- Born: April 8, 1969 (age 56)
- Genres: Classical
- Occupation: Violinist
- Instrument: Violin

= Alan Brind =

British violinist (born 1969)

Alan Brind is an English violinist. He performed as a soloist for several years after winning the 1986 BBC Young Musician of the Year at the age of 17. He has since performed in many of the world's leading chamber ensembles and symphony orchestras.

Brind studied with Frederick Grinke, Manoug Parikian, Anne-Sophie Mutter, Zakhar Bron and Christopher Warren-Green. He has performed as soloist with the London Symphony Orchestra, Royal Philharmonic Orchestra, BBC Philharmonic, Danish Radio Symphony Orchestra, Hilversum Radio Orchestra, London Chamber Orchestra and the English Chamber Orchestra.

Following two years as concertmaster of the European Community Youth Orchestra, Brind was a founder member of the European Soloists Ensemble. He was also a member of the Mullova Ensemble which recorded the Bach violin concertos on Philips Classics Records. Fellow members included Klaus Stoll, François Leleux, Marco Postinghel and Manuel Fischer-Dieskau. As an orchestral musician he has played in the Philharmonia Orchestra, London Symphony Orchestra, Academy of St Martin in the Fields, Lucerne Festival Orchestra, London Chamber Orchestra, Netherlands Chamber Orchestra and the English Chamber Orchestra. He is also a member of the Human Rights Orchestra. Conductors he has played under include Bernard Haitink, Claudio Abbado, Carlo Maria Giulini, Yevgeny Svetlanov, Riccardo Muti, Gustavo Dudamel, Charles Dutoit and Kurt Sanderling.

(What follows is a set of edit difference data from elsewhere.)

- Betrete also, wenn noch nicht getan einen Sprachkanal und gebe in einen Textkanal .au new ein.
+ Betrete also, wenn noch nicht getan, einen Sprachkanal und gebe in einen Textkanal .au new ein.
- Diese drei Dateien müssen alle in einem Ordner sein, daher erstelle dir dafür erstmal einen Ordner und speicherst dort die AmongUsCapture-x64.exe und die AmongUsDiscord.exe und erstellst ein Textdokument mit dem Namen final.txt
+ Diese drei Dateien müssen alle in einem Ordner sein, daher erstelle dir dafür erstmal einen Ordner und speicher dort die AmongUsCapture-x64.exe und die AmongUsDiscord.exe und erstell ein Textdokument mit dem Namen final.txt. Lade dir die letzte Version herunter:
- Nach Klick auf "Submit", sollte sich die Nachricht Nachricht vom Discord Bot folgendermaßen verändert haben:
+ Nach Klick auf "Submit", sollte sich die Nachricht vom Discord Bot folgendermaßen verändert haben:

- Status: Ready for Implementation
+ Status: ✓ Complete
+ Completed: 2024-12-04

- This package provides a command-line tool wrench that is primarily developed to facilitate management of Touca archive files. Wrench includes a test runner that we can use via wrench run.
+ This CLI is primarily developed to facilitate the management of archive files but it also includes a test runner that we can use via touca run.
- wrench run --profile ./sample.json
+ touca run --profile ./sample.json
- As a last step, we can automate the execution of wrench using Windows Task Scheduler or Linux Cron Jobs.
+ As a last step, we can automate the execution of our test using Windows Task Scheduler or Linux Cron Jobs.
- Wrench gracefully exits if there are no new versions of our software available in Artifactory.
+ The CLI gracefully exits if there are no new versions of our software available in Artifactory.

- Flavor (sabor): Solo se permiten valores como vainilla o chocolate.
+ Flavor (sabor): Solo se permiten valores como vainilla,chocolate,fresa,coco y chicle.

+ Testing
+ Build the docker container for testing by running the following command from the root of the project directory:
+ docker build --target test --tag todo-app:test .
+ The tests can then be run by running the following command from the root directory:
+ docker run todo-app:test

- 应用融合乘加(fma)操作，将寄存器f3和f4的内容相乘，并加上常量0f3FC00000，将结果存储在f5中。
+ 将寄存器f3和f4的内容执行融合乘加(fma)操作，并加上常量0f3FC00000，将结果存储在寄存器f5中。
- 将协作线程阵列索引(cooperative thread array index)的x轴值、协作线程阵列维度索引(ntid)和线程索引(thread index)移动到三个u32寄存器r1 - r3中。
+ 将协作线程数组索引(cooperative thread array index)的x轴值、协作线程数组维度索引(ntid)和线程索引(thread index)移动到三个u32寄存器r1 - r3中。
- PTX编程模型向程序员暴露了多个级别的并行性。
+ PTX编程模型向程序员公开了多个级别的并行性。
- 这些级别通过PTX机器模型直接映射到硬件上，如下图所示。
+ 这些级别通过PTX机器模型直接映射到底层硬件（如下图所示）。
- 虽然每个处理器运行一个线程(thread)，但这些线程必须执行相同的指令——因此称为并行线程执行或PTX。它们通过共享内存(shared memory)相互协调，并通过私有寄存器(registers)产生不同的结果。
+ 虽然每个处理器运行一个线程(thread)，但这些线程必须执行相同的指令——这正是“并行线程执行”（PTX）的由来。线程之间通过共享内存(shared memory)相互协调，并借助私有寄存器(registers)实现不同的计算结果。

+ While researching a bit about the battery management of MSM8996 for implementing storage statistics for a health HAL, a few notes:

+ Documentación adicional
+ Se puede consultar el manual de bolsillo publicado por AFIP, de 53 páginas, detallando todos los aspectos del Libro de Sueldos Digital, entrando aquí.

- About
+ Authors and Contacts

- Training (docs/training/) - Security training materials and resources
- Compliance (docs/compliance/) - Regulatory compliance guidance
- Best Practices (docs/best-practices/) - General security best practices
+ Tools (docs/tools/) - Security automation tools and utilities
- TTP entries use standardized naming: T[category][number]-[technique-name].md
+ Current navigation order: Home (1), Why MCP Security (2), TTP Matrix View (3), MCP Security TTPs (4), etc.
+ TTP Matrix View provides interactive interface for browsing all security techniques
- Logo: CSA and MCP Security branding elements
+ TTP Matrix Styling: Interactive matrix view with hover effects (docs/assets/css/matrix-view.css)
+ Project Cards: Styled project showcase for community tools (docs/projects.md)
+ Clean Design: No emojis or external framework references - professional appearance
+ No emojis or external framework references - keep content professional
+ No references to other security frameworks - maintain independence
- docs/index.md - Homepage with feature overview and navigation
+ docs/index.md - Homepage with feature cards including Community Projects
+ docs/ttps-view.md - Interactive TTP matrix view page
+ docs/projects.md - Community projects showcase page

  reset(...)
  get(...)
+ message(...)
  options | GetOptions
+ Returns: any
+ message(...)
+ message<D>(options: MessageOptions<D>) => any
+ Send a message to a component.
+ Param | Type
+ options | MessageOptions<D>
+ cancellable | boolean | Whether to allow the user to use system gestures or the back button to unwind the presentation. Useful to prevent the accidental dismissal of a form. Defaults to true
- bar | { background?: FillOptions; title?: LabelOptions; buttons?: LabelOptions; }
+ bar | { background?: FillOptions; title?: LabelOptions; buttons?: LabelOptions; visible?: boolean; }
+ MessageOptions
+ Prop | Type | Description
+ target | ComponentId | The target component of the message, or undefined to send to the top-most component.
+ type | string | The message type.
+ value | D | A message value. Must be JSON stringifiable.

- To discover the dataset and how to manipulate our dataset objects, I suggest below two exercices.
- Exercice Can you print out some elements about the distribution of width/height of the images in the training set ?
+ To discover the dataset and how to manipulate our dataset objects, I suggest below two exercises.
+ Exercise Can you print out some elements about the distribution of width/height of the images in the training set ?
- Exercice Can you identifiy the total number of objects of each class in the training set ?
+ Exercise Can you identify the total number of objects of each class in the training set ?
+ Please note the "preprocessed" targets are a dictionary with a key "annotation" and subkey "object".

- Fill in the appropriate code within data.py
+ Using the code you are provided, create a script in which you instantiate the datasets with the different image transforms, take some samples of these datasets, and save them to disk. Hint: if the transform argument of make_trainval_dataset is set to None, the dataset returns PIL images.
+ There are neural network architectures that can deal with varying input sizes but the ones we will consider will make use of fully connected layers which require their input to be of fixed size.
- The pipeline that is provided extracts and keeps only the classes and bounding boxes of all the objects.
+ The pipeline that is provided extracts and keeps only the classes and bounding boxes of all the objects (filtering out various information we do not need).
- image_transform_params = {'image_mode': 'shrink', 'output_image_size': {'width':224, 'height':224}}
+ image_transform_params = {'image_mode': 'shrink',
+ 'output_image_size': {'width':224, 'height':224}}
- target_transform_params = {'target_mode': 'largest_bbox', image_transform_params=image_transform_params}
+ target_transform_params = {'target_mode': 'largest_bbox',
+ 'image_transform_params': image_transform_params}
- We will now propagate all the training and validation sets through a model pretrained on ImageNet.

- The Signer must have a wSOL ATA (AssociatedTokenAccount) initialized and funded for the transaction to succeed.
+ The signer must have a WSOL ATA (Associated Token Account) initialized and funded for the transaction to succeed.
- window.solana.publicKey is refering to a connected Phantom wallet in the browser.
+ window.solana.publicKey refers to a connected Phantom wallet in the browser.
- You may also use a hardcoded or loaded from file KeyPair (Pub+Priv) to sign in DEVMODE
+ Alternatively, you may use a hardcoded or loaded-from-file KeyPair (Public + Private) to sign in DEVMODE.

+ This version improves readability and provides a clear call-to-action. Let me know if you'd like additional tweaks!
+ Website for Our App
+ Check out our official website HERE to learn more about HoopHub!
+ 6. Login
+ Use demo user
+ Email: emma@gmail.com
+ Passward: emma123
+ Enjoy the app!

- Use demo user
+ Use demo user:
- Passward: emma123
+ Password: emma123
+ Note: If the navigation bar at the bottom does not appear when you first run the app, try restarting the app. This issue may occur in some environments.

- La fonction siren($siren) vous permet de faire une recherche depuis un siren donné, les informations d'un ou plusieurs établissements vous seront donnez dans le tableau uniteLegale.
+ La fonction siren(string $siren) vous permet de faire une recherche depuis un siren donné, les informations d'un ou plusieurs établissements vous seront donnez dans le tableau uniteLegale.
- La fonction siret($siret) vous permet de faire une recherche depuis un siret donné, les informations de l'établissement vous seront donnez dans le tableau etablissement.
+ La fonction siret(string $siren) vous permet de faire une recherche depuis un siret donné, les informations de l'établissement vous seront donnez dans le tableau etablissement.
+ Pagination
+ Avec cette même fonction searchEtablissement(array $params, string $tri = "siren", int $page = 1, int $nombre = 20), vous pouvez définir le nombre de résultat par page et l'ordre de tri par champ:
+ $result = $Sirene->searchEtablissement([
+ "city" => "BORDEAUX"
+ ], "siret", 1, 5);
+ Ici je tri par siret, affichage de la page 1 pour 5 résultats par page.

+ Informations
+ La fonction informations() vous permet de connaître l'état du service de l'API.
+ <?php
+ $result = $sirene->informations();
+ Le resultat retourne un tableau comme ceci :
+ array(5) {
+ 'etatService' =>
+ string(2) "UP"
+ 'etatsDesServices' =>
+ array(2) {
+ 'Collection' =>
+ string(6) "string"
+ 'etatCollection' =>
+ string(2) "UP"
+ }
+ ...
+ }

Brind's recordings include the Sibelius Violin Concerto and Chausson Poème with the Royal Philharmonic Orchestra for Chandos Records and Stravinsky's The Soldier's Tale, with Vladimir and Dimitri Ashkenazy for Decca Records.

Brind has recently been appointed professor of violin at the Royal Conservatory of Brussels.

==Personal life==
Brind lives in the Netherlands with his wife, Colombian scientist Alejandra Maria Ruiz Zapata. He has a daughter from an earlier relationship with violinist Viktoria Mullova.